At least 11 killed in fighting between tribes in northwest Pakistan
At least 11 people have been killed and eight injured, including women and children, in tribal clashes in northwestern Pakistan, according to a local official.
After two people received critical injuries in a shooting incident between rival tribes, tensions erupted on Saturday in the Khyber Pakhtunkhwa province’s Kurram district. What initially caused the shooting was unknown.
Vehicles were targeted in different areas of the district, leading to more casualties, said senior official Javedullah Khan.
Khan claimed that efforts were being made to secure travel routes and restore normalcy. The injured were taken to a hospital.
Former parliamentarian and tribal council member Pir Haider Ali Shah claimed elders had arrived in Kurram to mediate a tribal council’s peace agreement.
He claimed that “the recent firing incidents are regrettable and have hampered efforts for lasting peace.”
At least 25 people were killed last month during clashes between Sunni and armed Shia Muslims over a land dispute.
Although both live peacefully together in the country, tensions have persisted for decades between them in some places, particularly in Kurram, where Shia Muslims dominate in some areas.
Balochistan Liberation Army
In addition, a separatist group in Pakistan’s southwest claimed responsibility for an attack that left 21 people dead on Saturday.

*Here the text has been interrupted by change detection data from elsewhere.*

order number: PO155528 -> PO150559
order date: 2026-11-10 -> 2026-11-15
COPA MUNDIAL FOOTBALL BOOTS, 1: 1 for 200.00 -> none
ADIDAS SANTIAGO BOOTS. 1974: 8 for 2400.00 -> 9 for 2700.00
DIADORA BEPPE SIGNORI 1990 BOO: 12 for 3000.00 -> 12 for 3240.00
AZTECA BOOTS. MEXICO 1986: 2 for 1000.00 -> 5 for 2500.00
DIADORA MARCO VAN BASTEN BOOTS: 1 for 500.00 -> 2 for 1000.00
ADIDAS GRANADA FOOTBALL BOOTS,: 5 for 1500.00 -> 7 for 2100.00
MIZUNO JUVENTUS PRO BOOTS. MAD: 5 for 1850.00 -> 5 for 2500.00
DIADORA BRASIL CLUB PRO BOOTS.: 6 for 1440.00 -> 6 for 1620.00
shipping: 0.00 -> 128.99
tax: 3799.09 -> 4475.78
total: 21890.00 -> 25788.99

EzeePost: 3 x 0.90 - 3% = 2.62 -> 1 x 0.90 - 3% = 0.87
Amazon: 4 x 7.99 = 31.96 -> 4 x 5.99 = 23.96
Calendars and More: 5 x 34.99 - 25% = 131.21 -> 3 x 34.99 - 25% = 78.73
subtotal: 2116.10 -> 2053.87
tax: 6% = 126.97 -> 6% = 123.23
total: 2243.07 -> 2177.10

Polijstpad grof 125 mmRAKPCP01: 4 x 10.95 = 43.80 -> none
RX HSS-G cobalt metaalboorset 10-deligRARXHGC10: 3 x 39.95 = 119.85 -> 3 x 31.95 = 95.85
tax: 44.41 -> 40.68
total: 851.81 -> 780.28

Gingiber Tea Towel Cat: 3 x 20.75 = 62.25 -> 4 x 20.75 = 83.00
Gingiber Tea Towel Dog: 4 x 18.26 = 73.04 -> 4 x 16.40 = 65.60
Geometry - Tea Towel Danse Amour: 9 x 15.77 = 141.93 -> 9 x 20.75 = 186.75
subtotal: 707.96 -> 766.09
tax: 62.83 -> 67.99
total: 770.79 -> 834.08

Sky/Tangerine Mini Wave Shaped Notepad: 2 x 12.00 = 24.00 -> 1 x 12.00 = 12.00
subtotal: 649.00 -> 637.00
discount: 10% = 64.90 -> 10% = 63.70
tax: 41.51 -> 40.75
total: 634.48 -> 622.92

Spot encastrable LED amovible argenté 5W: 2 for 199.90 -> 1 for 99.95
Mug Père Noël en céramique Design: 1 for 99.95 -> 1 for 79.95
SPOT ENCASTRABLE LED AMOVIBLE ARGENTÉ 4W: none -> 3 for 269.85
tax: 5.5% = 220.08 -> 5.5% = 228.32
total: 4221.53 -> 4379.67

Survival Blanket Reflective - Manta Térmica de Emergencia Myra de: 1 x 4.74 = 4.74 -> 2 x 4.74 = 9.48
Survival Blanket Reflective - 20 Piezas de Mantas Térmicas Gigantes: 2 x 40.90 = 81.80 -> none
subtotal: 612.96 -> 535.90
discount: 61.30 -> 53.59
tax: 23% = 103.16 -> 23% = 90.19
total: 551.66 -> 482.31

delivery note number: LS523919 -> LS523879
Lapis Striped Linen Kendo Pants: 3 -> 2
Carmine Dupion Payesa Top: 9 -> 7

Late on Thursday night, the Balochistan Liberation Army (BLA) reported that its fighters used rocket launchers, grenades, and heavy weapons to attack a coal mine in the Dukki district.
It gave higher casualty figures of 30 dead and 18 injured. Without providing any evidence, Pakistani security personnel were also said to have been fabricated as workers.
If the military didn’t withdraw from the province, it threatened more assaults.
Balochistan is a hotbed of armed movements, with the BLA most prominent among them.
They accuse Islamabad’s central government of exploiting its vast oil and mineral resources to harm the population in its least-populated and largest province, which borders Iran and Afghanistan.
On Monday, the BLA – designated a “terrorist group” by Pakistan, the United Kingdom and the United States – claimed responsibility for an attack , targeting Chinese nationals near Pakistan’s largest airport.
After their convoy was targeted with an improvised explosive device believed to have been detonated by a suicide bomber, according to the Chinese embassy in Pakistan, at least two of its citizens were killed and a third was hurt.